Which brings us back to the ideas that belief in deities are delusional or irrational. I suppose it depends on what one chooses to believe. One can believe one of the unproven hypotheses on the neuroscience of the brain and spiritual experiences, or one can believe the unproven beliefs of many people some of whom happen to be scientists. One can argue about the amount of evidence or the quality of evidence, but I maintain until we have proof positive deities do not exist it is not delusional to believe in them. And I do believe that there is enough evidence that deities exist and that there can be true spiritual experiences to be had that one does not have to be irrational to believe in them.
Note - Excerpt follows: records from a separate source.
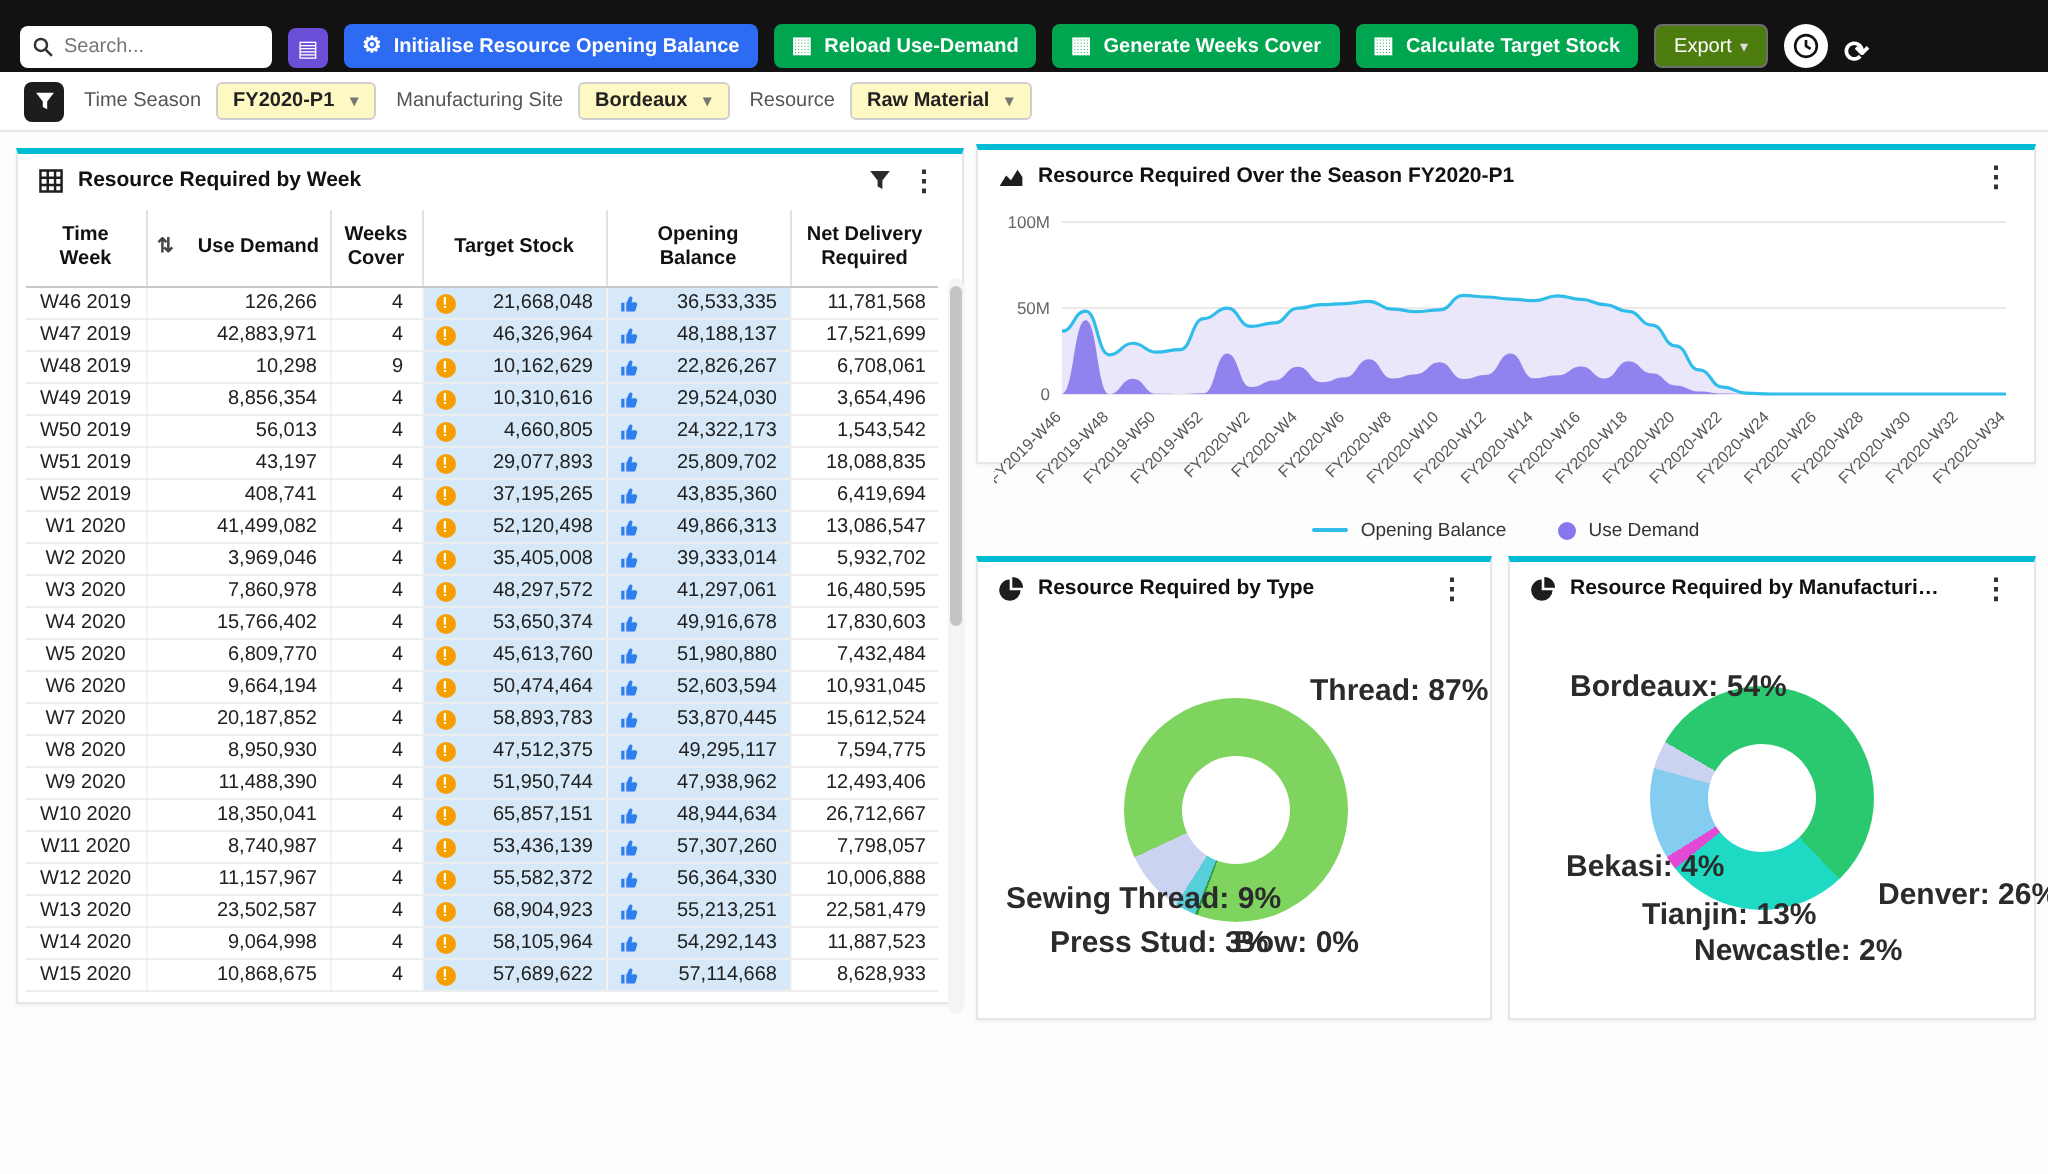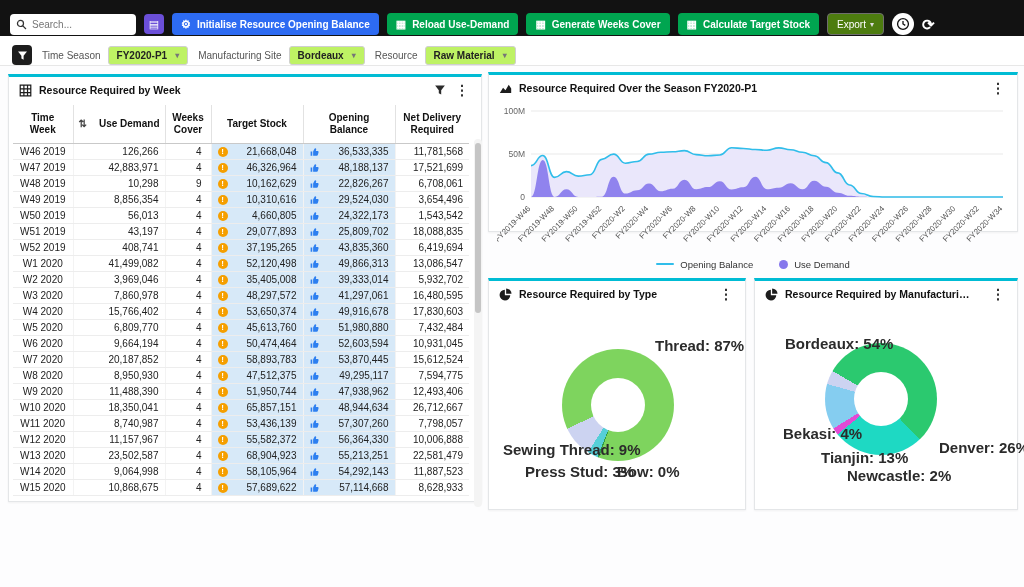"Search..." .toolbar { align-items: center -> flex-end }
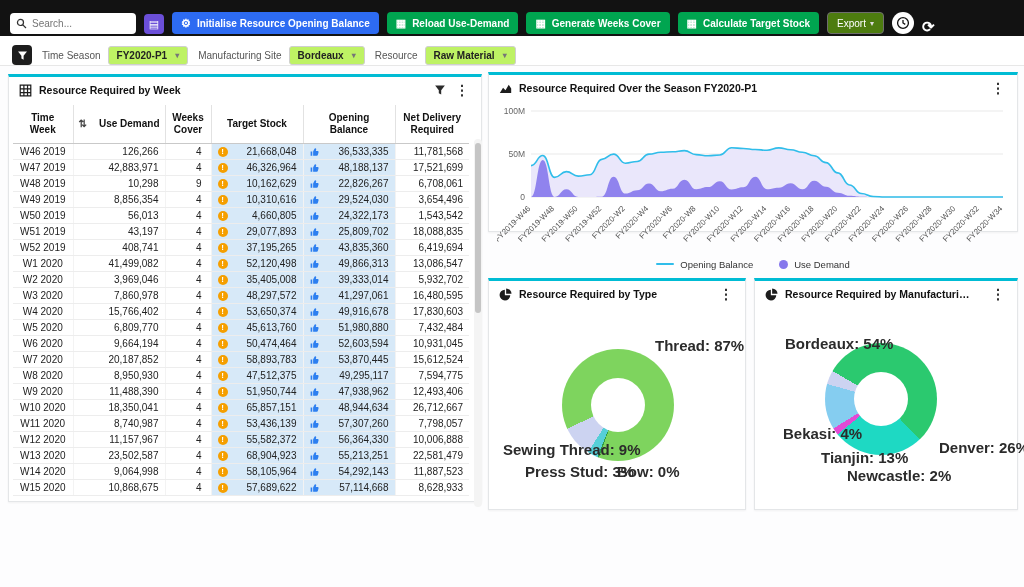"Time Season" .filterbar { align-items: flex-end -> center }
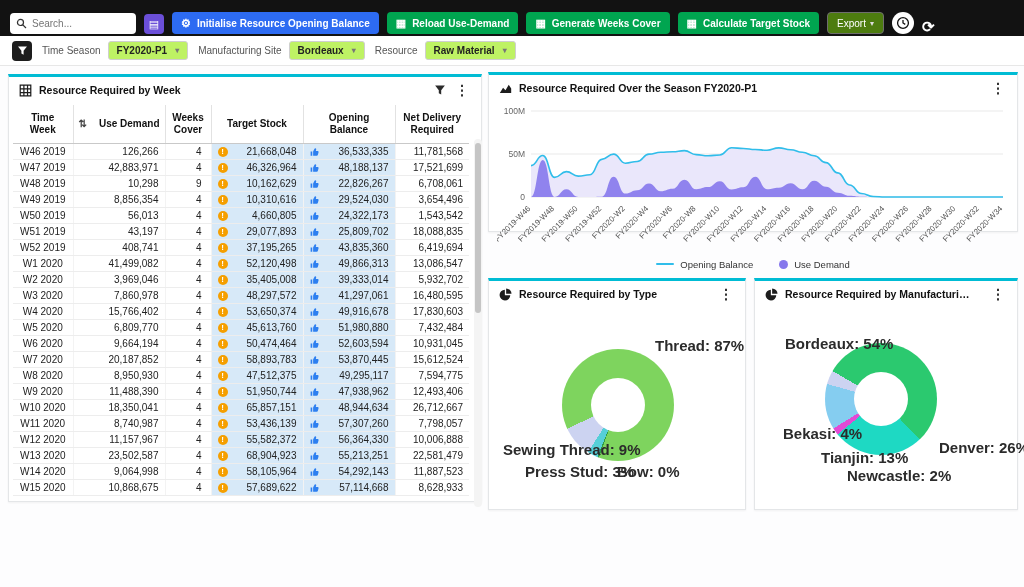"FY2020-P1" .fselect { background: #bef264 -> #fef9c3 }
That evidence may be slim, but I resent the idea I believe in deities due to some mental defect. I would accept the idea that my critical thinking may be flawed. And I freely admit that the vast majority of evidence has been obtained by subjective and not objective means. I can accept that perhaps I am lowering the bar for the evidence of deities, but not that I am being delusional or irrational. My whole point is the jury is still out on whether deities exist, and so long as that is so, I will believe in deities, and I do not believe I am being delusional or irrational in doing so.